Users had developed their own strategies to cope with the system:

  • Scanning for “outlier” values based on experience
  • Cross-checking across multiple time resolutions
  • Ignoring known sources of false alarms

From a traditional lens, these might be labeled as inefficiencies.

From a Human Factors and HOP perspective, they were adaptive behaviors—evidence of how the system actually functioned in practice.

The goal was not to eliminate these behaviors, but to understand and support them.

Design efforts focused on:

    • Making cross-time comparisons easier
    • Reducing the need to mentally reconcile datasets
    • Supporting the heuristics users were already applying

3. Learning is Vital → Capturing Work as Done

The core of this work was grounded in research:

  • Interviews with domain experts
  • Observation of real-world workflows
  • Analysis of how anomalies were identified and validated

What emerged was not a single workflow, but a set of situational strategies depending on:

  • Type of anomaly
  • Time pressure
  • Confidence in the data

These insights reframed the problem:

Users were not analyzing data—they were conducting investigations.

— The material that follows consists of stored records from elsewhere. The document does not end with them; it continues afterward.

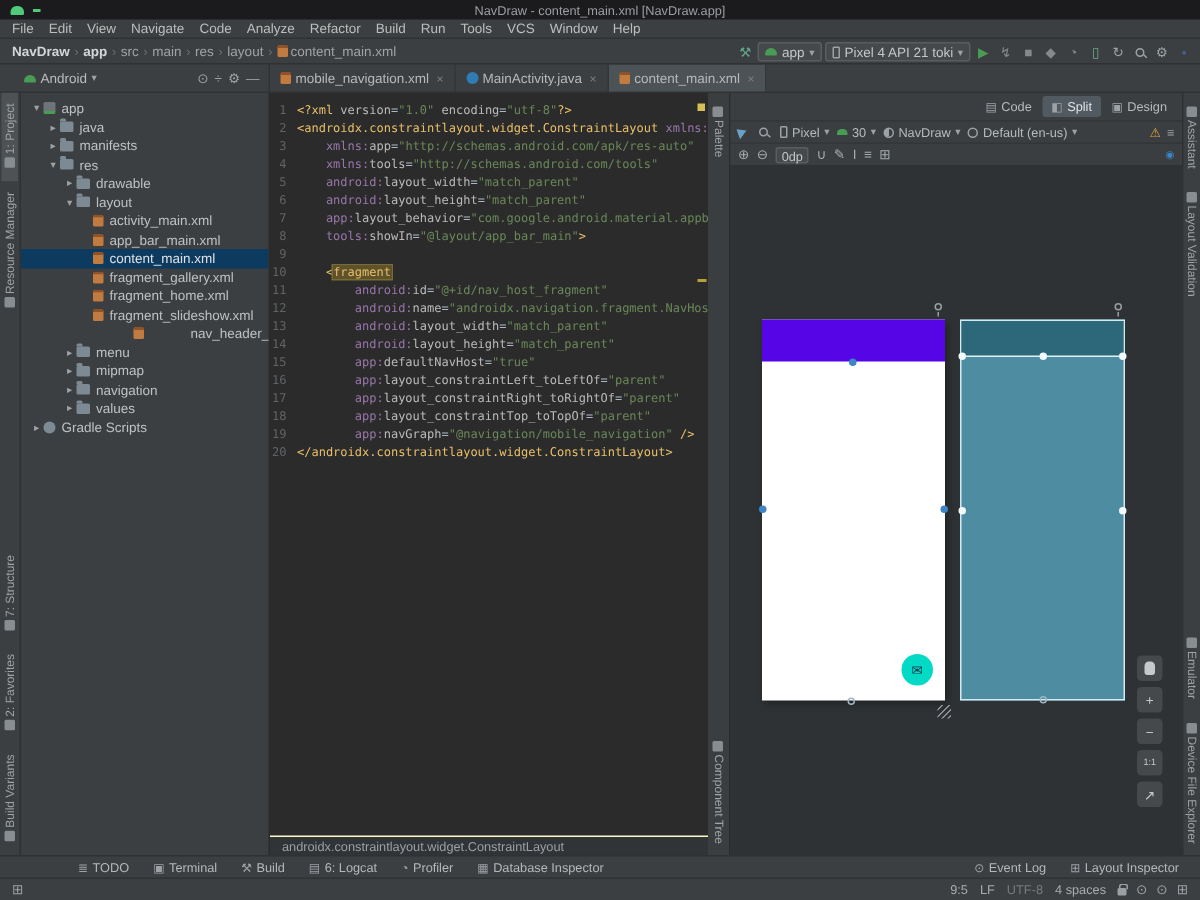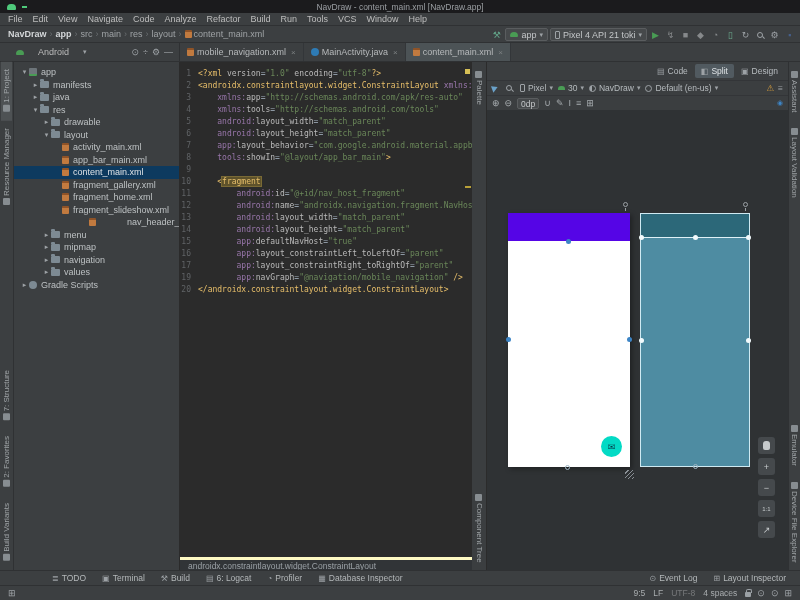--- a/index.html
+++ b/index.html
@@ -33,7 +33,7 @@
   .srch:after { content:""; position:absolute; width:3px; height:1px; background:#9da2a6; transform:rotate(45deg); right:-3px; bottom:-1px; }
   
   .tabrow { height:19px; display:flex; border-bottom:1px solid #2f3133; }
-  .proj-head { width:180px; display:flex; align-items:center; padding:0 4px 0 16px; gap:14px; border-right:1px solid #2f3133; }
+  .proj-head { width:180px; display:flex; align-items:center; padding:0 4px 0 16px; gap:3px; border-right:1px solid #2f3133; }
   .proj-head .spacer { flex:1; }
   .ph-ic { color:#9da2a6; font-size:9px; padding:0 2px; }
   .etab { display:flex; align-items:center; gap:3px; padding:0 7px; color:#b6b9bb; border-right:1px solid #333639; }

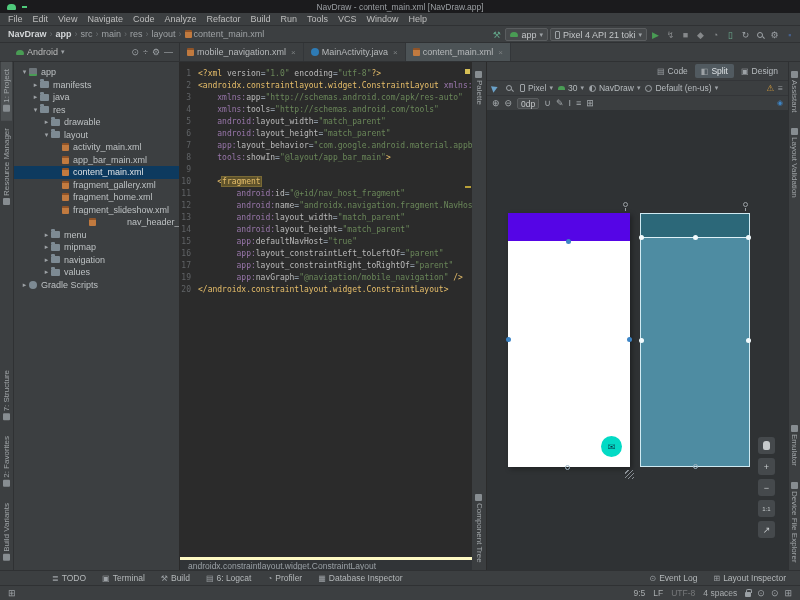--- a/index.html
+++ b/index.html
@@ -262,12 +262,12 @@
           <div class="trow" style="padding-left: 17px;">
             <span class="tarrow">▸</span>
             <span class="ticon ic-folder"></span>
+            <span>java</span>
+          </div>
+          <div class="trow" style="padding-left: 17px;">
+            <span class="tarrow">▸</span>
+            <span class="ticon ic-folder"></span>
             <span>manifests</span>
-          </div>
-          <div class="trow" style="padding-left: 17px;">
-            <span class="tarrow">▸</span>
-            <span class="ticon ic-folder"></span>
-            <span>java</span>
           </div>
           <div class="trow" style="padding-left: 17px;">
             <span class="tarrow">▾</span>

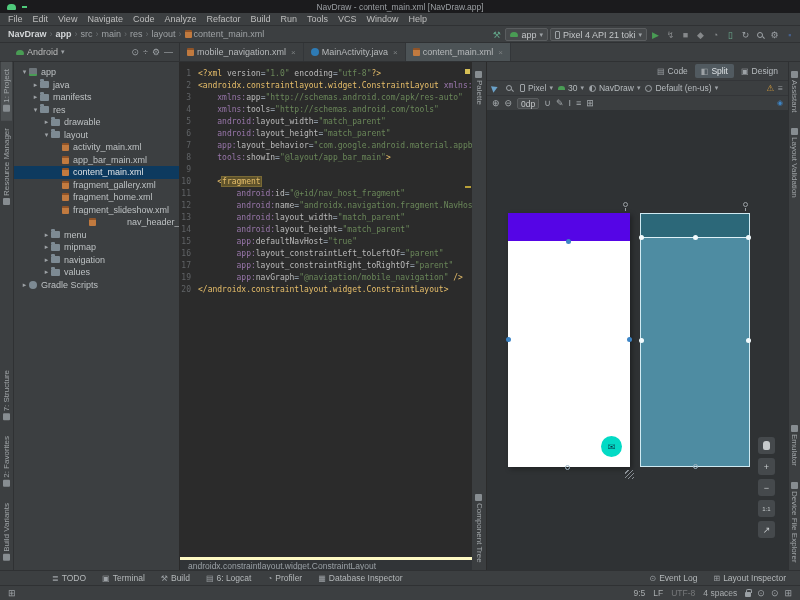--- a/index.html
+++ b/index.html
@@ -416,6 +416,10 @@
           <div class="code-row">
             <span class="ln">17</span>
             <span class="cl"><span class="tk-ns">        app:</span><span class="tk-attr">layout_constraintRight_toRightOf</span><span class="tk-pln">=</span><span class="tk-str">"parent"</span></span>
+          </div>
+          <div class="code-row">
+            <span class="ln">18</span>
+            <span class="cl"><span class="tk-ns">        app:</span><span class="tk-attr">layout_constraintTop_toTopOf</span><span class="tk-pln">=</span><span class="tk-str">"parent"</span></span>
           </div>
           <div class="code-row">
             <span class="ln">19</span>

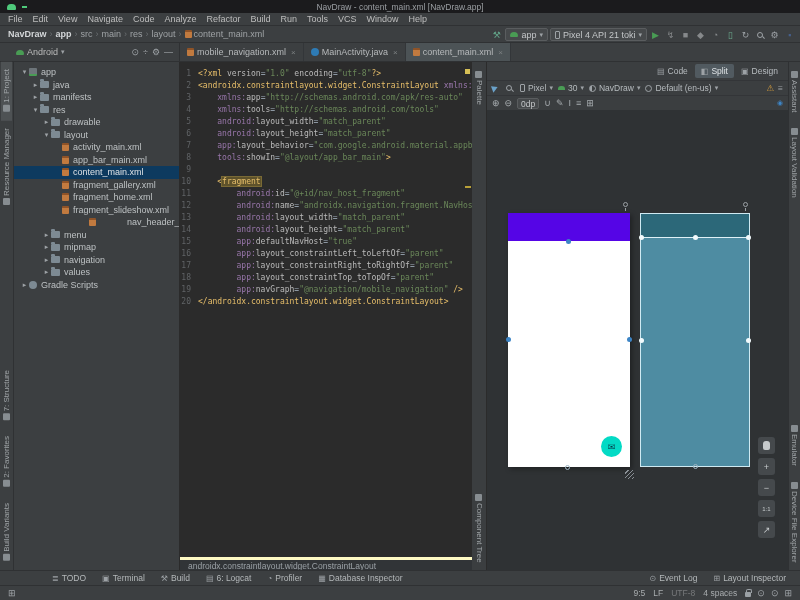--- a/index.html
+++ b/index.html
@@ -72,7 +72,7 @@
   .tk-hl { background:#5e522b; outline:1px solid #7a6a35; color:#e8bf6a; }
   .stripe-warn { position:absolute; top:7px; right:2px; width:5px; height:5px; background:#d6bf55; }
   .stripe-mark { position:absolute; top:124px; right:1px; width:6px; height:2px; background:#b8a038; }
-  .ed-breadcrumb { height:13px; background:#313437; border-top:3px solid #fef9c3; color:#9aa0a5; font-size:8.5px; line-height:12px; padding-left:8px; font-family:"Liberation Sans",sans-serif; }
+  .ed-breadcrumb { height:13px; background:#313437; border-top:1px solid #fef9c3; color:#9aa0a5; font-size:8.5px; line-height:12px; padding-left:8px; font-family:"Liberation Sans",sans-serif; }
   
   .palette-strip { width:15px; background:#3b3e40; border-right:1px solid #2b2b2b; display:flex; flex-direction:column; align-items:center; }
   .palette-strip .vlabel { font-size:8px; }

This shift informed a move away from static data tables toward more exploratory, decision-support-oriented designs.

4. Context Drives Behavior → Designing for Operational Reality

User behavior was shaped by:

  • The scale of the system (miles of pipeline)
  • The time delay between data collection and review
  • The financial impact of missed anomalies (e.g., gas purity loss)
  • The cost of false alarms

These constraints created a constant tension:

  • Investigate too much → inefficiency
  • Investigate too little → risk of loss

Design solutions needed to operate within that tension.

This led to a focus on:

  • Prioritization of high-risk signals
  • Contextual cues tied to operational thresholds
  • Flexible views that allowed users to zoom between time scales

The system began to reflect the decision context, not just the data structure.

5. How You Respond Matters → System-Level Impact

The outcome of this work was not just a redesigned interface, but a shift in how the system supported operational performance.

By aligning the system with how users actually worked:

  • Time to identify anomalies decreased
  • Confidence in distinguishing real issues vs. noise improved
  • Reliance on manual workarounds was reduced

Most importantly, the system moved from being:

  • A repository of data

to:

  • A tool for operational awareness and decision support

Closing Reflection: Human Factors as HOP in Practice

While this work was conducted under the banner of Human Factors and UX Research, it directly reflects the principles of Human and Organizational Performance.

At its core, the effort was not about improving an interface—it was about:

  • Understanding how system conditions shape behavior
  • Designing for real-world work, not ideal workflows
  • Supporting human judgment in complex environments

The result was not just better usability, but improved system performance.